Time as holy opportunity, that
is the meaning of holiday - a holy day, a day which is not profane, a day
which is not ordinary. And once you know how to be creative, each moment
becomes holy.
Whenever you create something
you participate with the creator - you have become a small creator in your own
right. If you write a small poem or you sing a song, maybe nobody likes it,
nobody applauds it, but that is irrelevant. You enjoyed it. Singing, you were
happy, you participated in that moment with God, you helped him to create a
song, you became instrumental. In fact, whatsoever is created is created by him
- you allowed him to create a small song through
you. Then you feel tremendously good, good about yourself.
And that is one of the basic
qualities of a religious man: he always feels good about himself. He is not in
any way guilty, guilt does not exist in him - because he lived life as he wanted to live it;
he loved his life the way it happened; it was the only life he wanted to live.
Then there is no guilt. Remember, a guilty person is not a religious person. A
guilty person is ill, a guilty person is neurotic, a guilty person needs
psychiatric help.
A religious person feels
tremendously good about himself; whatsoever he is doing, he is doing something
intrinsically valuable. This should be insisted upon as much as possible: worth
in life arises only when you do something intrinsically valuable.

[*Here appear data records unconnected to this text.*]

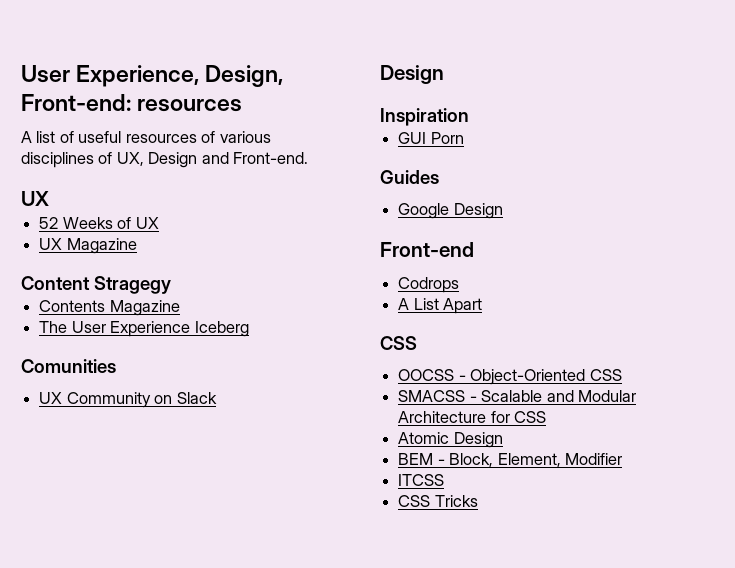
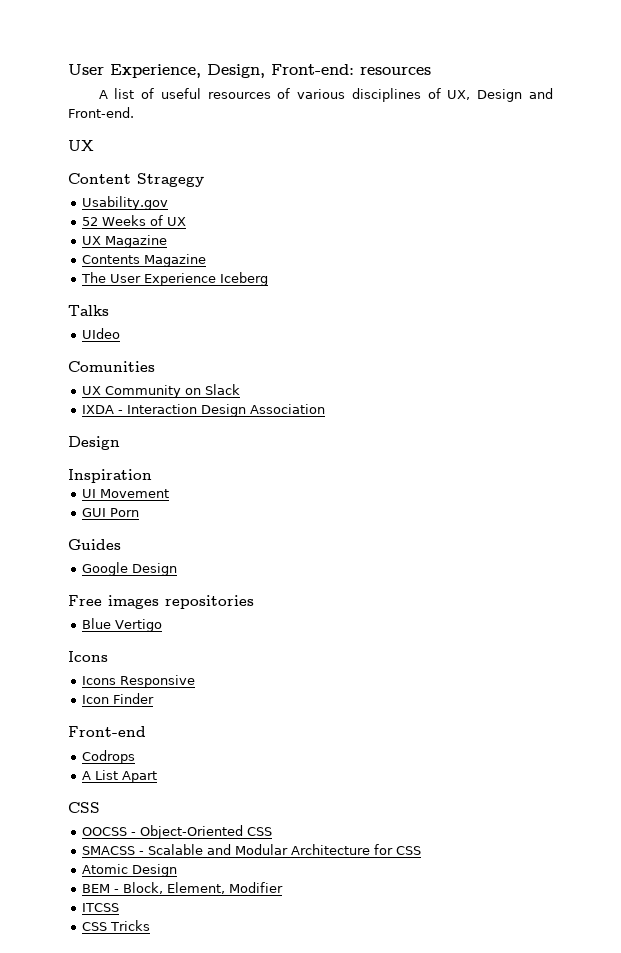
(49, 198) none -> [68,173,204,187] [82,196,169,210] // Content Stragegy // Usability.gov
[21,276,171,294] // Content Stragegy -> (168, 241) none
(249, 329) none -> [68,305,109,316] [82,328,121,339] // Talks // UIdeo
(217, 398) none -> [82,404,326,417] // IXDA - Interaction Design Association
(469, 117) none -> [82,489,170,498] // UI Movement
(503, 211) none -> [68,595,254,609] [82,618,163,632] [68,651,108,662] [82,675,196,688] [82,693,155,704] // Free images repositories // Blue Vertigo // Icons // Icons Responsive // Icon Finder

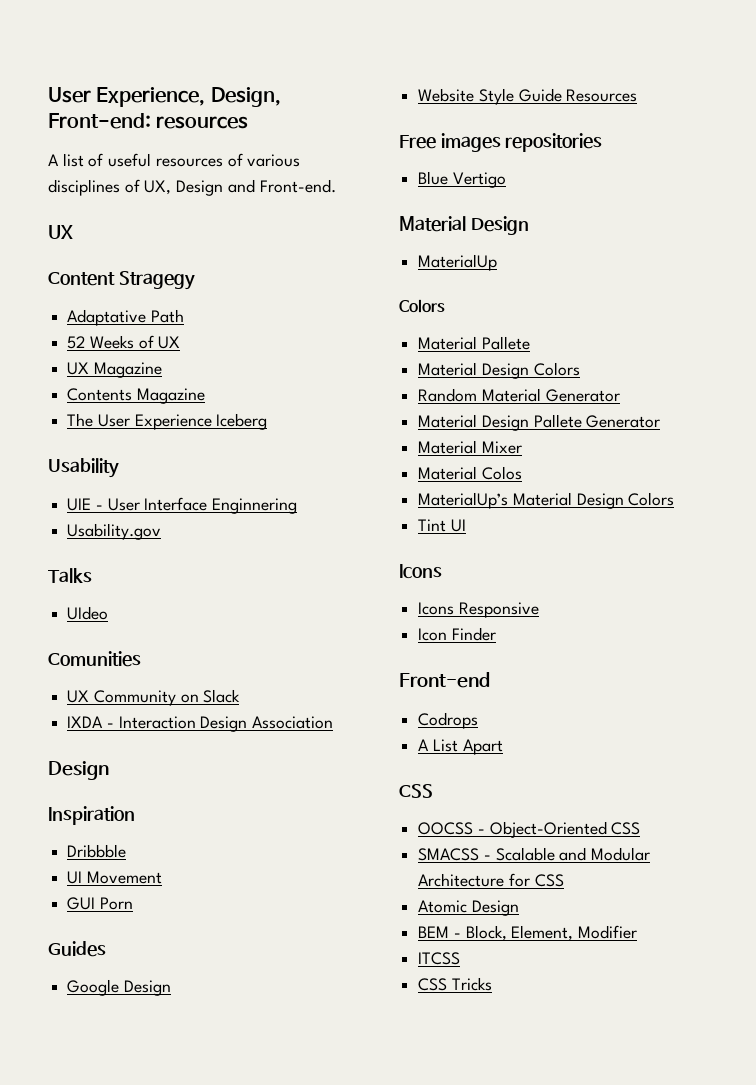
[82,196,169,210] Usability.gov -> [67,309,184,326] Adaptative Path
(269, 279) none -> [48,458,119,478] [67,497,298,514] [67,523,162,540] // Usability // UIE - User Interface Enginnering // Usability.gov
(152, 476) none -> [67,844,127,858] // Dribbble
(178, 569) none -> [418,88,638,105] // Website Style Guide Resources
(163, 625) none -> [399,216,529,235] [418,254,498,271] [399,299,445,313] [418,336,530,350] [418,362,580,379] [418,388,620,402] [418,414,661,431] [418,440,522,454] [418,466,522,480] [418,492,675,509] [418,519,466,532] // Material Design // MaterialUp // Colors // Material Pallete // Material Design Colors // Random Material Generator // Material Design Pallete Generator // Material Mixer // Material Colos // MaterialUp’s Material Design Colors // Tint UI

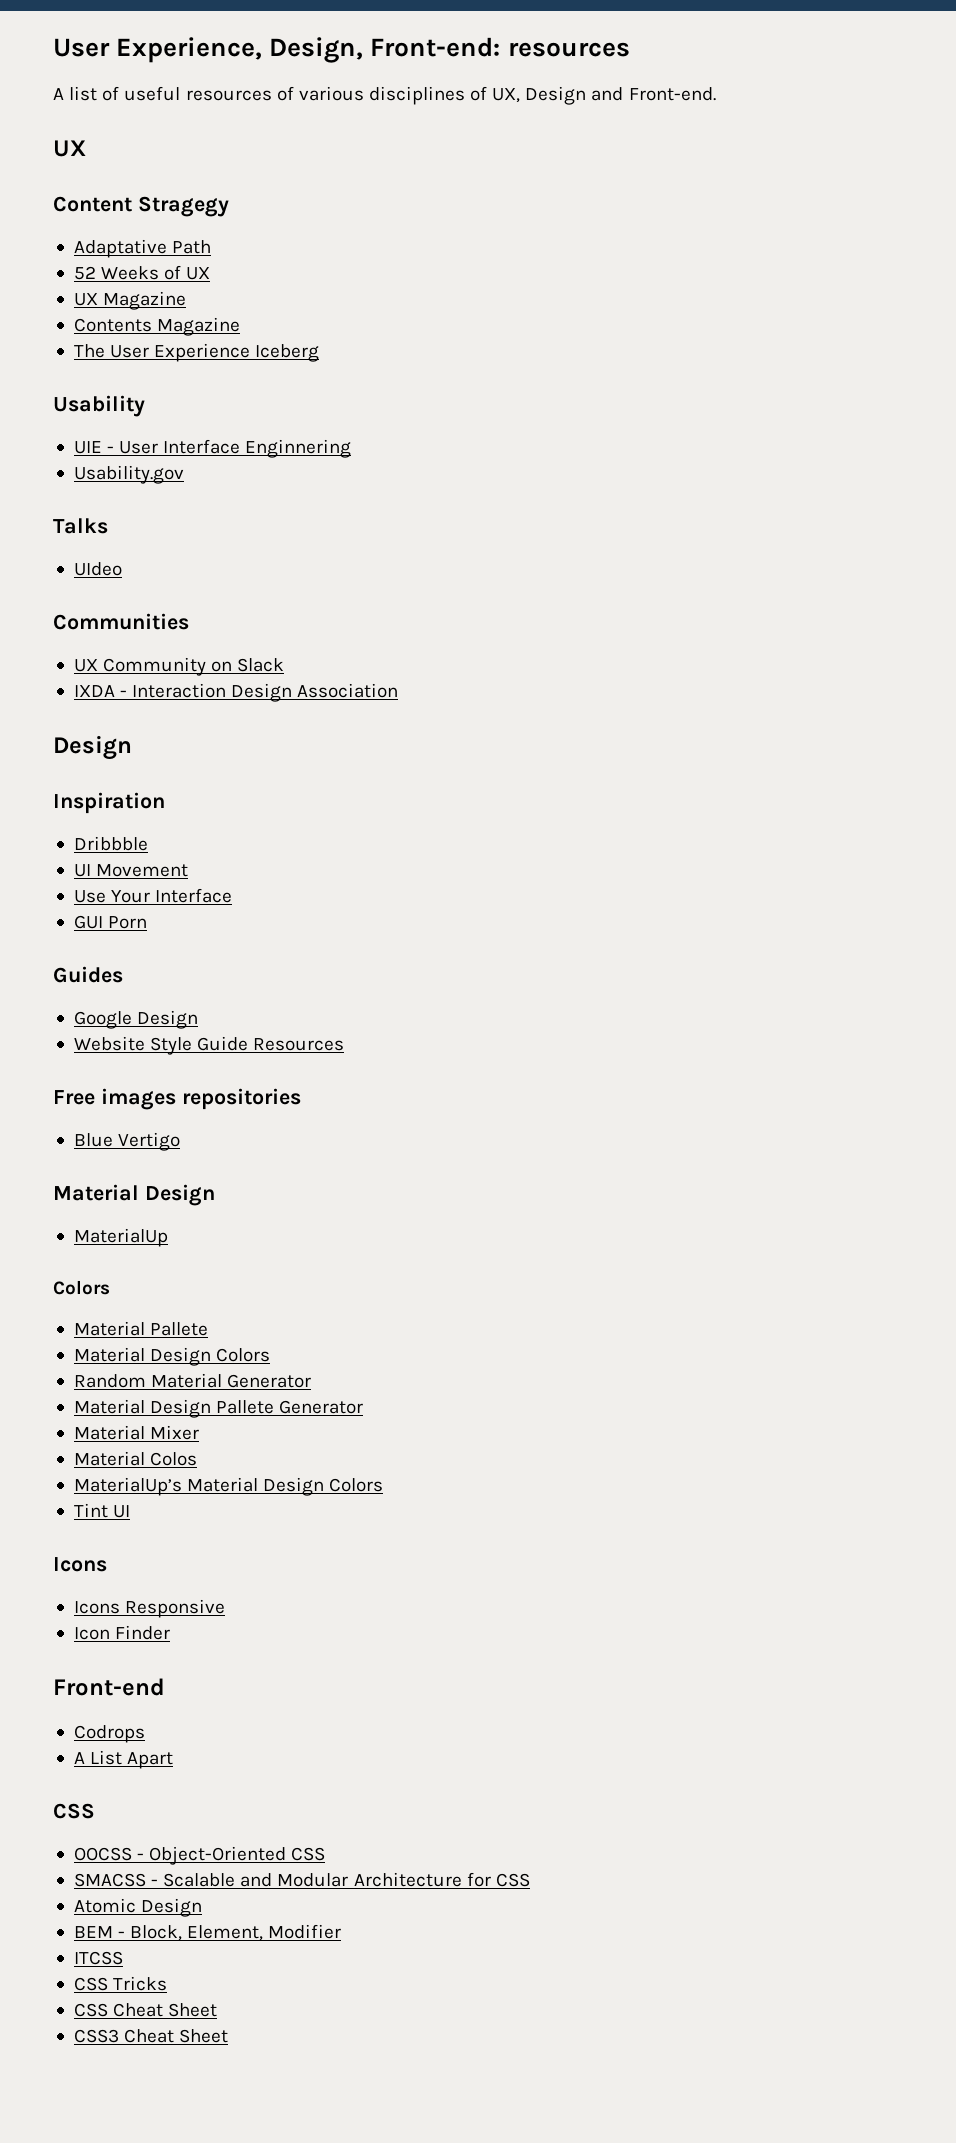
[48,651,141,667] Comunities -> [53,613,189,630] Communities
(162, 877) none -> [73,888,233,903] // Use Your Interface
(492, 984) none -> [73,2003,218,2017] [73,2029,229,2043] // CSS Cheat Sheet // CSS3 Cheat Sheet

There are two types of values
in life. One is intrinsic value. You sing a song - it
has an intrinsic value, it is the means and it is the end also. Or you sing a
song in the marketplace to earn a little money. That money is not intrinsic to
the song, that money is an outside value. And if you are singing your song only
for the money, the activity is no longer holy, it is profane. If you are
singing your song for the happiness that it brings to you... Maybe as a by - product it brings money also,
but that is irrelevant. If it brings, it is good, if it does not bring, that
too is good - but your activity has an inner glow to it, it
is intrinsically valuable in itself. If you are happy that you could sing, you
are happy that you had an opportunity to sing, then every day will become
meditative, holy.
If you are doing the
meditations here correctly, this is going to happen to everybody.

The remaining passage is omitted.